DIRECTIONS: The reply should consist of the full listing, written out exactly.

(EXERCISE DATA Opens)

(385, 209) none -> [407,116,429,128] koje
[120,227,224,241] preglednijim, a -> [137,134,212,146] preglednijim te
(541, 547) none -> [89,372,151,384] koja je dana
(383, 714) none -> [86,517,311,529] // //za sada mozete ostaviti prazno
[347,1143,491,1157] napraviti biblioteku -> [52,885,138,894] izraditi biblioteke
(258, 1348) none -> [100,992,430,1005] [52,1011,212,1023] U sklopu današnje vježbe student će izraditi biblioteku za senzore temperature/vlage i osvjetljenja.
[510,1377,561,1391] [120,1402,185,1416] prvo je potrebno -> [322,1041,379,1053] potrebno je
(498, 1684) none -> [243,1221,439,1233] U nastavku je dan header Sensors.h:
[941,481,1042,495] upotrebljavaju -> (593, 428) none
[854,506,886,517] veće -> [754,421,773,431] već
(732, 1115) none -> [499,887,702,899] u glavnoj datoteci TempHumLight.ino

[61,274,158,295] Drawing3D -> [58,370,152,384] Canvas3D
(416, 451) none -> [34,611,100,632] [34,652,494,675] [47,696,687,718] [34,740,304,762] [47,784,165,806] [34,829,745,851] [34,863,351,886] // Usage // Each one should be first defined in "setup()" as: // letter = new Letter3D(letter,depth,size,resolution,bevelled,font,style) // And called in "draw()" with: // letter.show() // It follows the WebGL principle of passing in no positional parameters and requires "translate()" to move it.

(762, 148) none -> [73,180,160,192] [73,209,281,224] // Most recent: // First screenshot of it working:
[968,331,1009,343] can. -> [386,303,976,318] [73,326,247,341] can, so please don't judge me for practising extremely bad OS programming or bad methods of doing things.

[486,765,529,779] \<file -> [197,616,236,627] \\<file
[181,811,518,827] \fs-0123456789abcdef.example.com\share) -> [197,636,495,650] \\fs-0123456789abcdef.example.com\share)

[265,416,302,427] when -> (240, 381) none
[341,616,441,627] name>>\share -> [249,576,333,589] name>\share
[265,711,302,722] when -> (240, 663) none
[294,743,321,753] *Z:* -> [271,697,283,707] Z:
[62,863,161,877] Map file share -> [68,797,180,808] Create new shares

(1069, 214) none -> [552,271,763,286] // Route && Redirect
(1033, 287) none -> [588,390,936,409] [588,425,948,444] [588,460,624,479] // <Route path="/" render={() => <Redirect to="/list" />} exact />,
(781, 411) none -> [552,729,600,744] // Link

(EXERCISE DATA Closes)

SOLUTION FOR THIS PROBLEM:
(385, 209) none -> [407,116,429,128] koje
[120,227,224,241] preglednijim, a -> [137,134,212,146] preglednijim te
(541, 547) none -> [89,372,151,384] koja je dana
(383, 714) none -> [86,517,311,529] // //za sada mozete ostaviti prazno
[347,1143,491,1157] napraviti biblioteku -> [52,885,138,894] izraditi biblioteke
(258, 1348) none -> [100,992,430,1005] [52,1011,212,1023] U sklopu današnje vježbe student će izraditi biblioteku za senzore temperature/vlage i osvjetljenja.
[510,1377,561,1391] [120,1402,185,1416] prvo je potrebno -> [322,1041,379,1053] potrebno je
(498, 1684) none -> [243,1221,439,1233] U nastavku je dan header Sensors.h:
[941,481,1042,495] upotrebljavaju -> (593, 428) none
[854,506,886,517] veće -> [754,421,773,431] već
(732, 1115) none -> [499,887,702,899] u glavnoj datoteci TempHumLight.ino

[61,274,158,295] Drawing3D -> [58,370,152,384] Canvas3D
(416, 451) none -> [34,611,100,632] [34,652,494,675] [47,696,687,718] [34,740,304,762] [47,784,165,806] [34,829,745,851] [34,863,351,886] // Usage // Each one should be first defined in "setup()" as: // letter = new Letter3D(letter,depth,size,resolution,bevelled,font,style) // And called in "draw()" with: // letter.show() // It follows the WebGL principle of passing in no positional parameters and requires "translate()" to move it.

(762, 148) none -> [73,180,160,192] [73,209,281,224] // Most recent: // First screenshot of it working:
[968,331,1009,343] can. -> [386,303,976,318] [73,326,247,341] can, so please don't judge me for practising extremely bad OS programming or bad methods of doing things.

[486,765,529,779] \<file -> [197,616,236,627] \\<file
[181,811,518,827] \fs-0123456789abcdef.example.com\share) -> [197,636,495,650] \\fs-0123456789abcdef.example.com\share)

[265,416,302,427] when -> (240, 381) none
[341,616,441,627] name>>\share -> [249,576,333,589] name>\share
[265,711,302,722] when -> (240, 663) none
[294,743,321,753] *Z:* -> [271,697,283,707] Z:
[62,863,161,877] Map file share -> [68,797,180,808] Create new shares

(1069, 214) none -> [552,271,763,286] // Route && Redirect
(1033, 287) none -> [588,390,936,409] [588,425,948,444] [588,460,624,479] // <Route path="/" render={() => <Redirect to="/list" />} exact />,
(781, 411) none -> [552,729,600,744] // Link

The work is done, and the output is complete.